__WORK INSTRUCTIONS__: Whatever comes before the line containing "13:18: 4.6 -> none" stays out; transcribe that line and all that follow to the end of the records exactly, with no pictures.

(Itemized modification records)
================

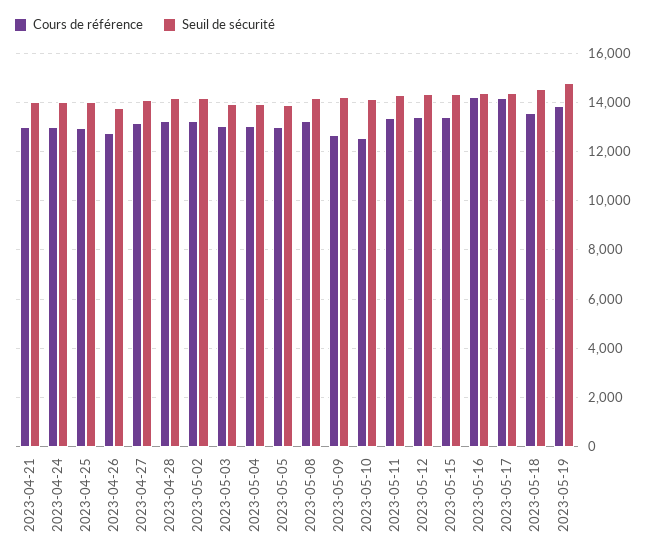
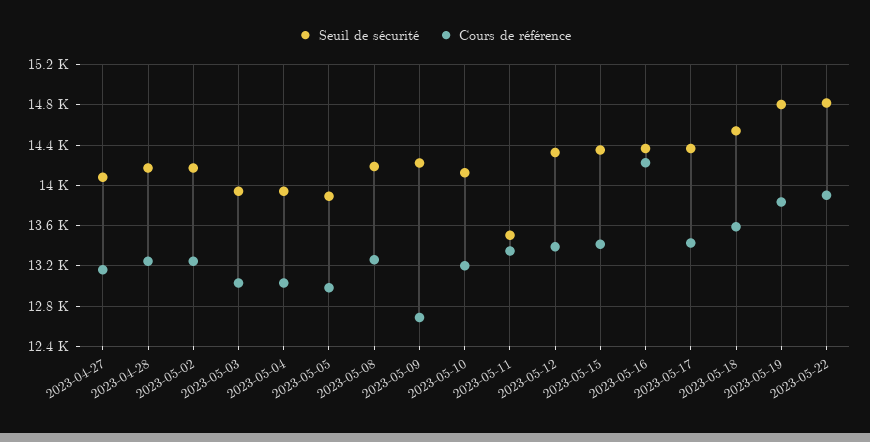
Cours de référence, 2023-04-21: 13000 -> none
Seuil de sécurité, 2023-04-21: 14000 -> none
Cours de référence, 2023-04-24: 13000 -> none
Seuil de sécurité, 2023-04-24: 14000 -> none
Cours de référence, 2023-04-25: 13000 -> none
Seuil de sécurité, 2023-04-25: 14000 -> none
Cours de référence, 2023-04-26: 12750 -> none
Seuil de sécurité, 2023-04-26: 13750 -> none
Cours de référence, 2023-05-10: 12500 -> 13200
Seuil de sécurité, 2023-05-11: 14250 -> 13500
Cours de référence, 2023-05-17: 14250 -> 13400
Seuil de sécurité, 2023-05-22: none -> 14800
Cours de référence, 2023-05-22: none -> 13900

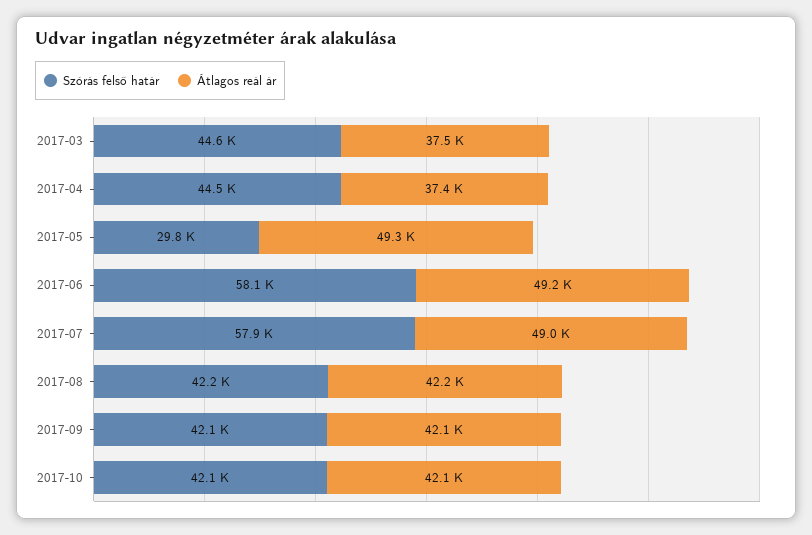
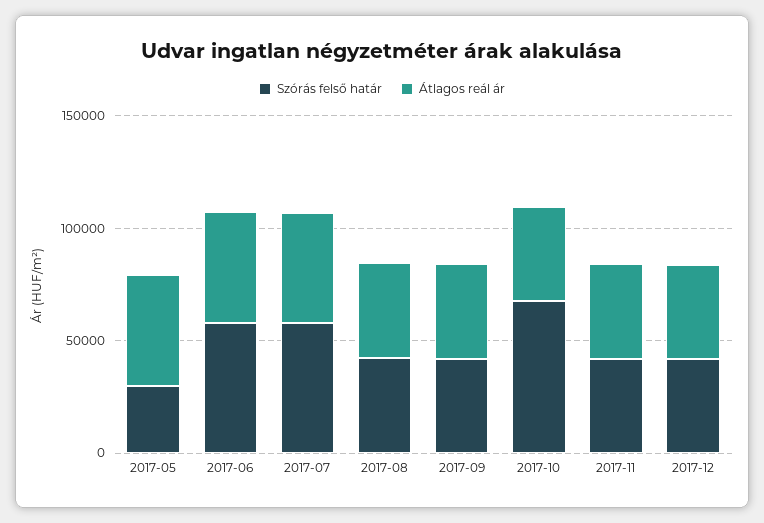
Szórás felső határ, 2017-03: 44600 -> none
Átlagos reál ár, 2017-03: 37500 -> none
Szórás felső határ, 2017-04: 44500 -> none
Átlagos reál ár, 2017-04: 37400 -> none
Szórás felső határ, 2017-10: 42100 -> 70000
Szórás felső határ, 2017-11: none -> 40000
Átlagos reál ár, 2017-11: none -> 40000
Szórás felső határ, 2017-12: none -> 40000
Átlagos reál ár, 2017-12: none -> 40000

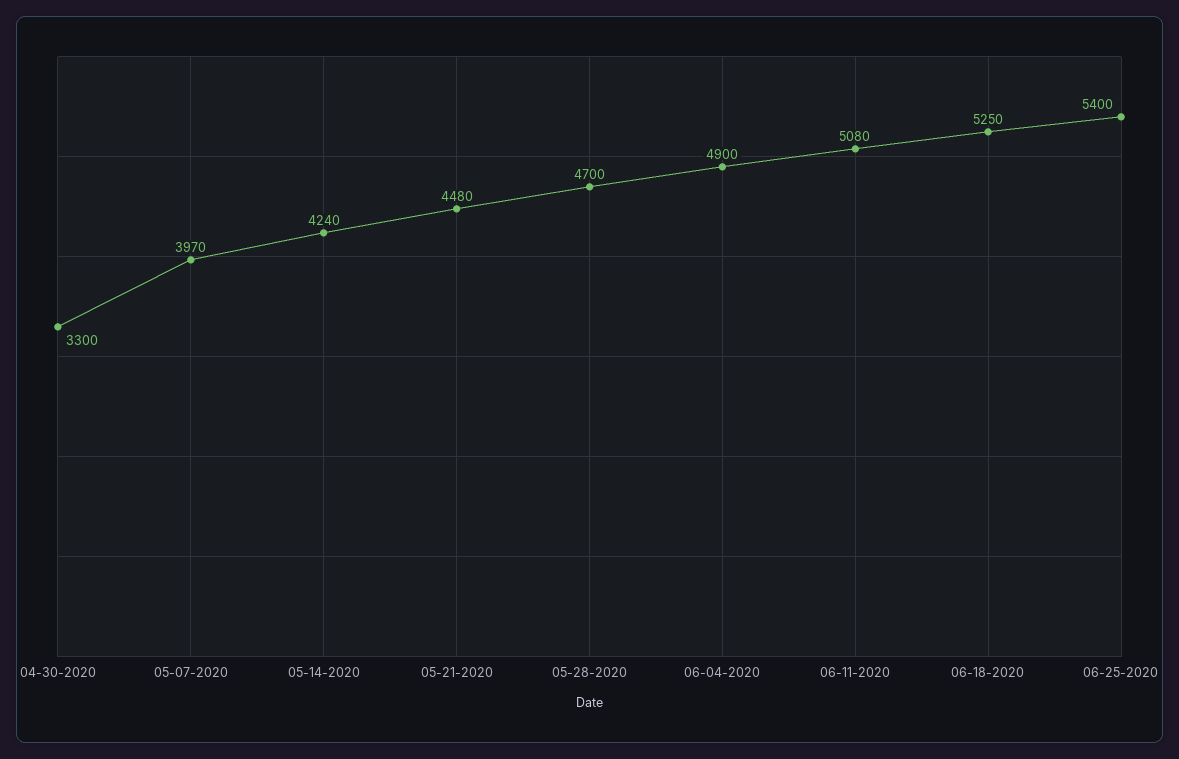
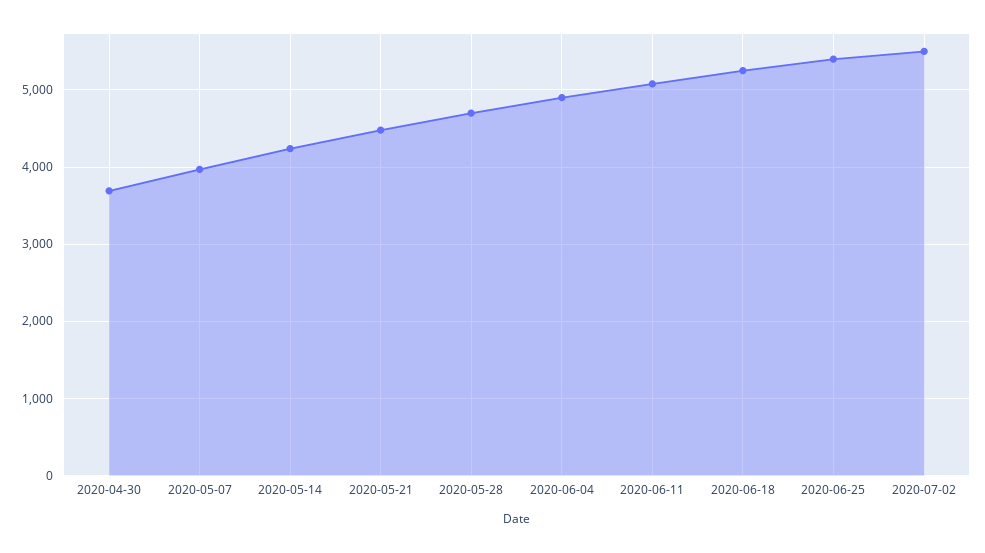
04-30-2020: 3300 -> 3700
2020-07-02: none -> 5500

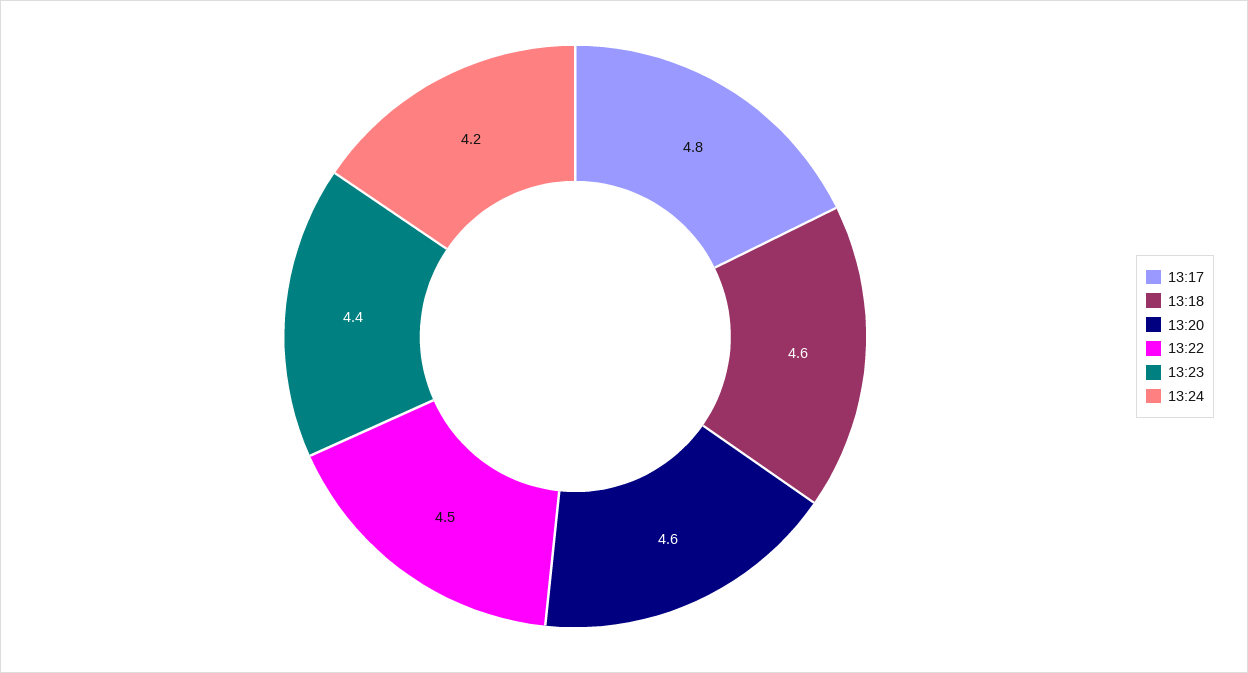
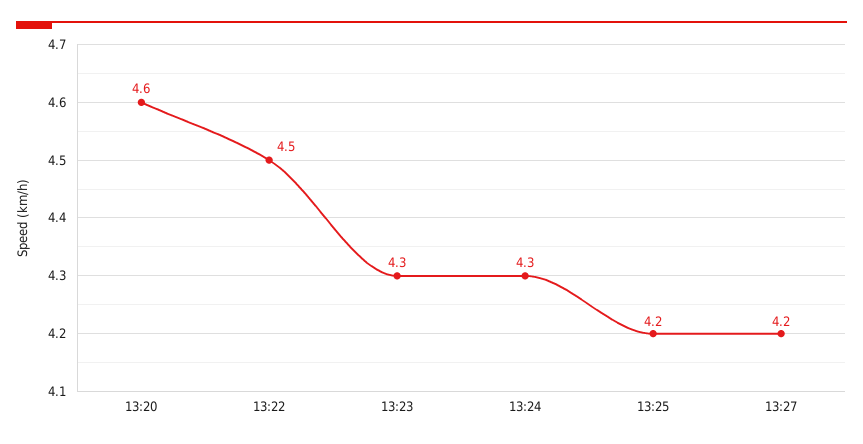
13:17: 4.8 -> none
13:18: 4.6 -> none
13:23: 4.4 -> 4.3
13:24: 4.2 -> 4.3
13:25: none -> 4.2
13:27: none -> 4.2

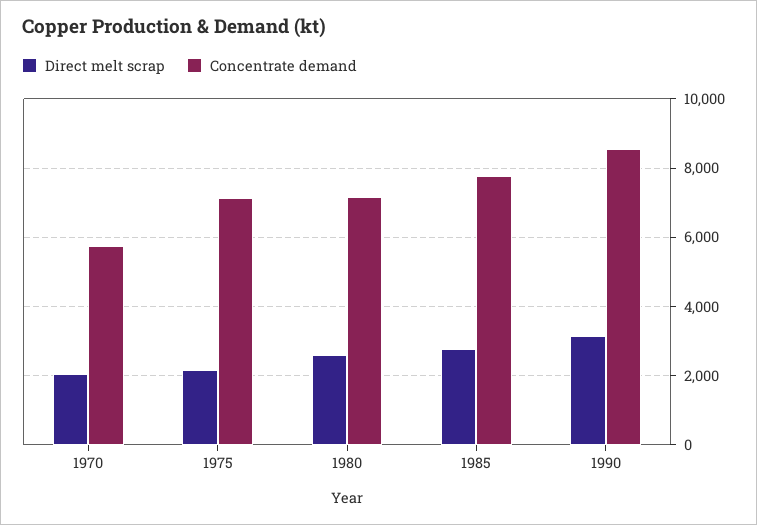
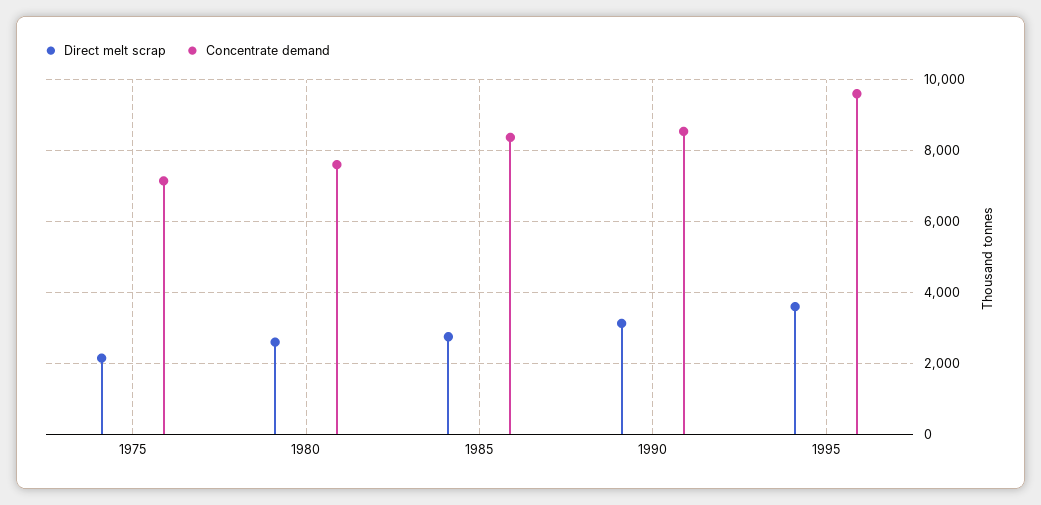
Direct melt scrap, 1970: 2000 -> none
Concentrate demand, 1970: 5800 -> none
Concentrate demand, 1980: 7200 -> 7600
Concentrate demand, 1985: 7800 -> 8400
Direct melt scrap, 1995: none -> 3600
Concentrate demand, 1995: none -> 9600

================

__TASK RESULT__:
13:18: 4.6 -> none
13:23: 4.4 -> 4.3
13:24: 4.2 -> 4.3
13:25: none -> 4.2
13:27: none -> 4.2

Direct melt scrap, 1970: 2000 -> none
Concentrate demand, 1970: 5800 -> none
Concentrate demand, 1980: 7200 -> 7600
Concentrate demand, 1985: 7800 -> 8400
Direct melt scrap, 1995: none -> 3600
Concentrate demand, 1995: none -> 9600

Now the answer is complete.